I think people are being harsh op I think you should tell her to go to Csa if she is going to be awkward if you guys are giving the ex more than she is entitled to then I don't get why she is being silly about it especially if your paying for other stuff too, your dh has his own business and so what it's struggling at the moment.... Name a business that isn't! At least he is off his backside trying to make his way in life and not sat living off the social there are not many jobs out there why should he give up a business he put together with his own merits to get a job that he might get?
It doesn't sound to me like the dc's are going without and why should you guys have a hard time and get into debt if they are getting what they need, and if she refuses access take her to court and get an order, I don't get why people are always so quick to think that the ex should bleed the poor nrp and their family dry she chose to have kids too she should damn well make more of an effort to supprt them also if she is struggling that much.
All just my opinion of course smile

VBisme Mon 05-Nov-12 23:31:35

DF No he doesn't think I should pay, but obviously he told me he wasn't going to be able to pay what he had been, and then his ex suggested I should.

I don't want to, and the only way I could contribute to her household would be to take money out of the saving accounts I've set up for the kids university (ironically).
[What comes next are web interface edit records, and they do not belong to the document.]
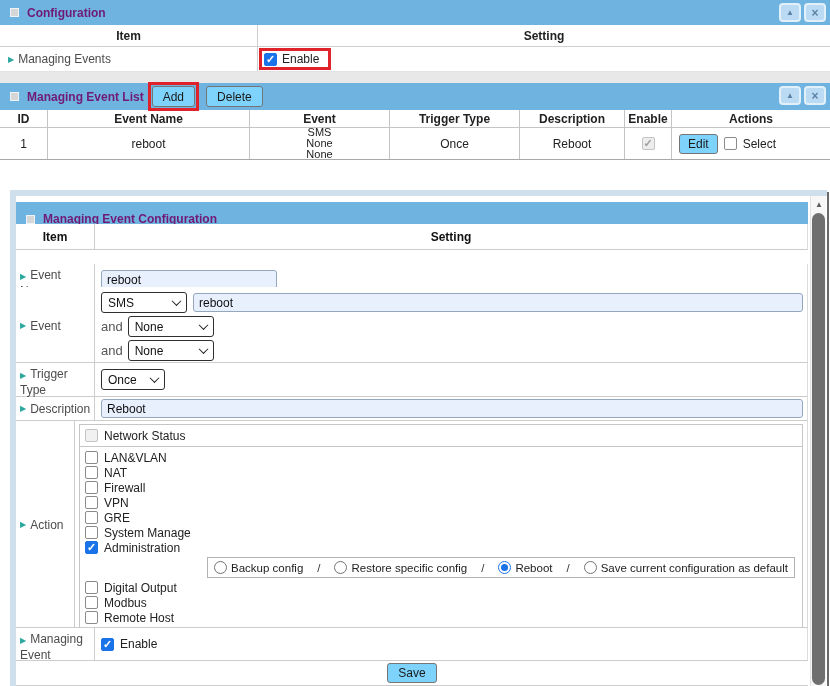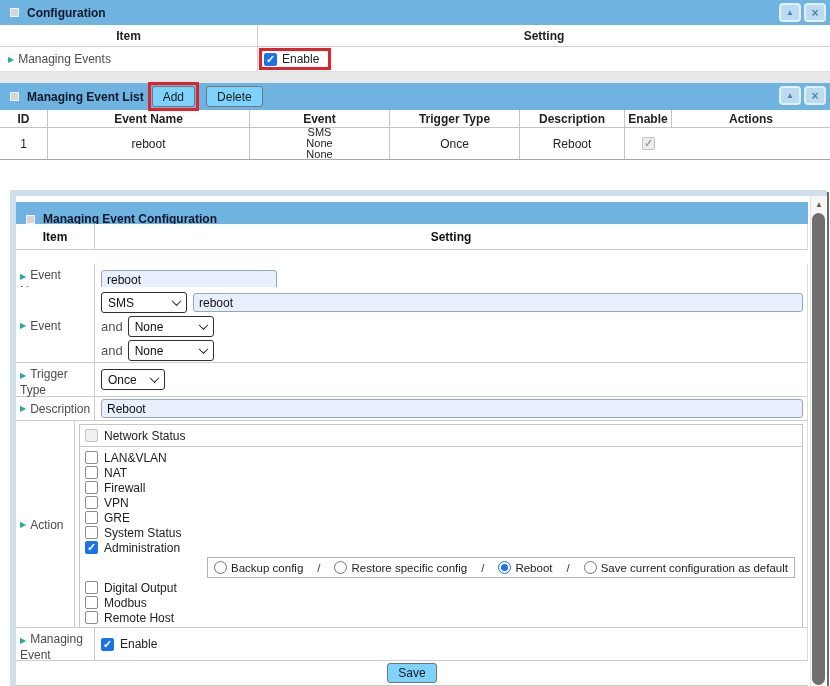--- a/index.html
+++ b/index.html
@@ -10,7 +10,7 @@
   
   .panel-hdr { position:absolute; left:0; width:830px; background:#6fb3e1; display:flex; align-items:center; }
   .hdr-ico { width:9px; height:9px; background:#d6d6d6; border:1px solid #ecf3f9; margin:0 8px 0 10px; flex:0 0 auto; }
-  .hdr-title { color:#0f172a; font-weight:bold; font-size:12px; }
+  .hdr-title { color:#701a75; font-weight:bold; font-size:12px; }
   .winbtn { position:absolute; top:3px; width:22px; height:19px; border-radius:4px; background:#badbf3; border:2px solid #e2f0fa; color:#5c82a4; font-weight:bold; display:flex; align-items:center; justify-content:center; cursor:default; }
   .winbtn.up { right:29px; font-size:8px; }
   .winbtn.cl { right:4px; font-size:12px; }

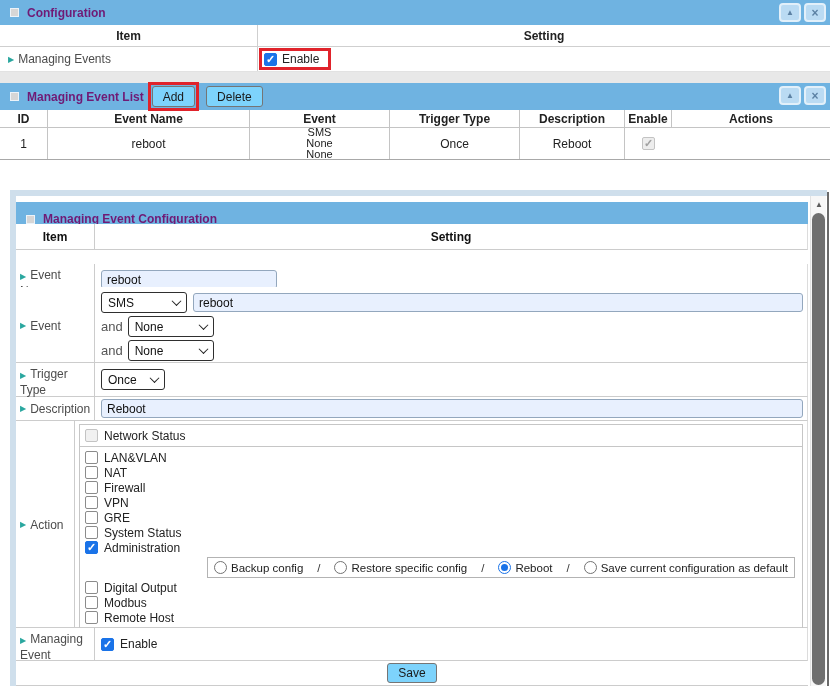--- a/index.html
+++ b/index.html
@@ -151,6 +151,11 @@
     <div class="cell w5">
       <span class="cb graycheck"></span>
     </div>
+    <div class="cell w6 actions">
+      <span class="btn edit">Edit</span>
+      <span class="cb"></span>
+      <span>Select</span>
+    </div>
   </div>
 
   <div id="p3-frame-top"></div>

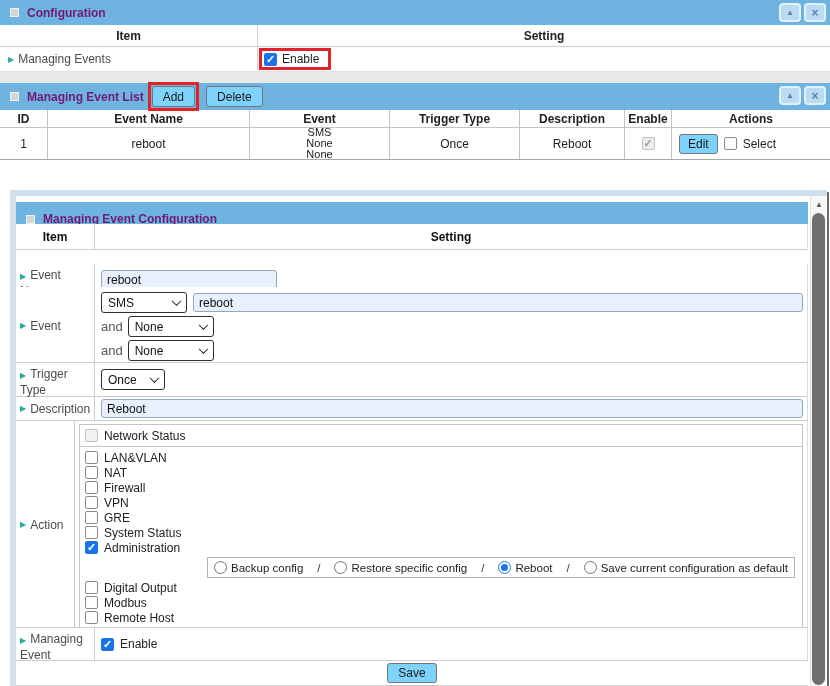--- a/index.html
+++ b/index.html
@@ -262,7 +262,7 @@
             </div>
           <div class="cbrow">
               <span class="cb"></span>
-              <span>System Status</span>
+              <span>System Manage</span>
             </div>
           <div class="cbrow">
               <span class="cb checked"></span>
I was just interested to know other peoples opinion, because I'd love to be able to afford it, and like I say I could by taking money out of their savings, but I don't think it's the right thing to do.

What would happen if he hadn't married me? Getting a job isn't that easy at the moment.
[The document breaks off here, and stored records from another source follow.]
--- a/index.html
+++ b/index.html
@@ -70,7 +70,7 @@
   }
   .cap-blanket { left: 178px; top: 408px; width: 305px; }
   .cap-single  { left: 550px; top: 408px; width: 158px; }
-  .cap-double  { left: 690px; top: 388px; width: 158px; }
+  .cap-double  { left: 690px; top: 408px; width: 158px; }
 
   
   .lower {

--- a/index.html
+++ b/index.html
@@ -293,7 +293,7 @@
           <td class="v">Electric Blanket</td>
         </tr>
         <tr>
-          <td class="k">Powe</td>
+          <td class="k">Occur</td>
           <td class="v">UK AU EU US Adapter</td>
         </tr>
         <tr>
VBisme Mon 05-Nov-12 23:38:38

Sorry, I meant to say I don't want to, I can't afford to, but I still feel guilty and I'm wonering whether she's right in expecting me to pay.

KatharineClifton Mon 05-Nov-12 23:45:45

No, she isn't right in expecting you to pay. It used to be this way but was changed.

VBisme Mon 05-Nov-12 23:50:21

Thank you everyone for your responses. I'm off to bed now, and if there's anyway DH can pay her more money this month he will. (tbh I think if there's anyway I can afford it we'll pay it, it just doesn't look like I can).

izzywizzyisbizzy Mon 05-Nov-12 23:57:41

He is paying more than he should, I cant believe how many extras you are paying for!!!!!!!!!!!!!!!!!!!!!!!!!!!!!!!!!!!!!!!!!!!!

Thats what benefits are for at the end of the day.

Also if they are 11 and 13 forget about court, they will say do what the girls want.

allnewtaketwo Tue 06-Nov-12 06:10:11

She needs to increase her hours and earn more herself. That is what she would have to do if they were still together and he wasn't earning. Also, her benefits disregard all this money he has been paying her, so the children won't go without.

Cloverhoney Tue 06-Nov-12 06:35:29

I don't think it's your duty to pay at all. I've never paid my DH's child support for him but I have paid for extras when he's been short - school dinners, extra-curricular activities etc. I didn't do it because I felt it was my duty though, I did it to avoid the resulting hassle of him telling his ex that he couldn't pay. Agreed, tell her to go to the CSA.

Kaluki Tue 06-Nov-12 11:21:25

I can see this from both sides.
Just because your DH's business is struggling doesn't negate his responsibility to his dc. They continue to need feeding and clothing regardless.
When I was single and working part time I was on Working Tax Credits and it made no difference if I worked extra hours as the extra was just taken off the tax credits. Not right I know but that is the way the system works, so I also see her point on that.
Sending her his 'last' £300 and telling her she'll get more when he has got it isn't helpful when she has to budget too and is no doubt counting on this income.
BUT on the other hand, why should it be your problem? They are his dc and ultimately paying for them is his responsibility. If he has run out of money then it shouldn't fall to you to pay for them.
If he is paying more than the CSA amount then would it be worth him telling his ex wife he will pay her the CSA amount for a while and go back to paying more as and when he can. My DP had to do this when he was made redundant - his ex didn't like it but it was better than nothing.